Nel corso degli anni, la coppia ha costruito una famiglia solida, con due figlie, Sofia, nata nel 2016, e Beatrice, nel 2019. La loro vita familiare è diventata un pilastro centrale delle loro esistenze, tanto che, nonostante non siano sposati, la loro unione è molto più che consolidata. “Siamo insieme da 16 anni. Poi tutto può succedere, ma per fortuna non è mai successo”, ha dichiarato Federica, spiegando quanto la loro relazione sia solida e sicura. L’ex calciatore, pur essendo molto sicuro di sé, non nasconde una certa gelosia, soprattutto ora che Federica è coinvolta in un progetto come Ballando con le Stelle. Il suo rapporto con il ballerino Luca Favilla ha suscitato qualche preoccupazione da parte di Alessandro, come confermato dalla stessa Nargi: “La preoccupazione c’è, come in tutti i lavori”.

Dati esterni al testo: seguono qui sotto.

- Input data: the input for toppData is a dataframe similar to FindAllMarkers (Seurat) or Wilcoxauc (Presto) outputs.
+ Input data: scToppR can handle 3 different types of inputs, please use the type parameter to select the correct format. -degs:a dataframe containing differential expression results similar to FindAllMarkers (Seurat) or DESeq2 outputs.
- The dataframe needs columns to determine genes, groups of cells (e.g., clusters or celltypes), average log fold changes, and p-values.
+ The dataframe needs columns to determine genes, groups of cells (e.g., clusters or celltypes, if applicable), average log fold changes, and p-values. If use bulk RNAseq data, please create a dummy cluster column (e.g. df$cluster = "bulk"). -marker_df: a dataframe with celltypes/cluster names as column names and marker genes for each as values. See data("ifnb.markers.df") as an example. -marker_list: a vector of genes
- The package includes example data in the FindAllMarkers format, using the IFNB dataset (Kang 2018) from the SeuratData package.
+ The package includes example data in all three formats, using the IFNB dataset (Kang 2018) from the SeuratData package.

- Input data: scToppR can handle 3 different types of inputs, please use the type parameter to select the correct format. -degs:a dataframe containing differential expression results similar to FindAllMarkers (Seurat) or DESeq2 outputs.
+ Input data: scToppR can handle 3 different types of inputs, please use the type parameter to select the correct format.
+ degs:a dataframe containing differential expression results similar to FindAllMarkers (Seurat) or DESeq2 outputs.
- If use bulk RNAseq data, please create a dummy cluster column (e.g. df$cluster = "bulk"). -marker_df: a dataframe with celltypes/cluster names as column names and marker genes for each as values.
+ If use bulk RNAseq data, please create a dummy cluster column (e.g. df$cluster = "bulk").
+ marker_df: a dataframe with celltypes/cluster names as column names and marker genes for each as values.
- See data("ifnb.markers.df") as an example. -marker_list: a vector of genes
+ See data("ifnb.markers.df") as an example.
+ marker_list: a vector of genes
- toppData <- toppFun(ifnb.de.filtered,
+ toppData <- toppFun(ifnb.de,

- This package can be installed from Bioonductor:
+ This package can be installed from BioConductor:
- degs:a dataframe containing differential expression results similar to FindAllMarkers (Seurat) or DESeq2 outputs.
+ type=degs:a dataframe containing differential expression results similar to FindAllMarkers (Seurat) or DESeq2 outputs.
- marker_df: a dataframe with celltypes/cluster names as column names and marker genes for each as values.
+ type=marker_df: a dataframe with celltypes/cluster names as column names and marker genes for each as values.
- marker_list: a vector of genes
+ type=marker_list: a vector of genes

La carriera di Alessandro Matri

Alessandro Matri passa la sua infanzia nel paese di Graffignana in provincia di Lodi e la sua prima passione non è per il calcio ma per il mondo del ciclismo. Matri correva infatti per il Pedale Graffignanino e se la cavava anche bene, viste le numerose medaglie che ha vinto. Poi però una caduta violenta dalla bici lo ha portato a un cambiamento di rotta e, in accordo con i genitori, inizia a concentrarsi sul calcio. La sua carriera sul prato verde inizia nella squadra della Virtus Don Bosco di Graffignana per poi passare al Fanfulla su segnalazione di un dirigente che lo vide giocare. All’età di 11 anni, dopo essere stato visto da Ruben Buriani, passa nelle giovanili del Milan, dove rimarrà fino all’età di 20 anni.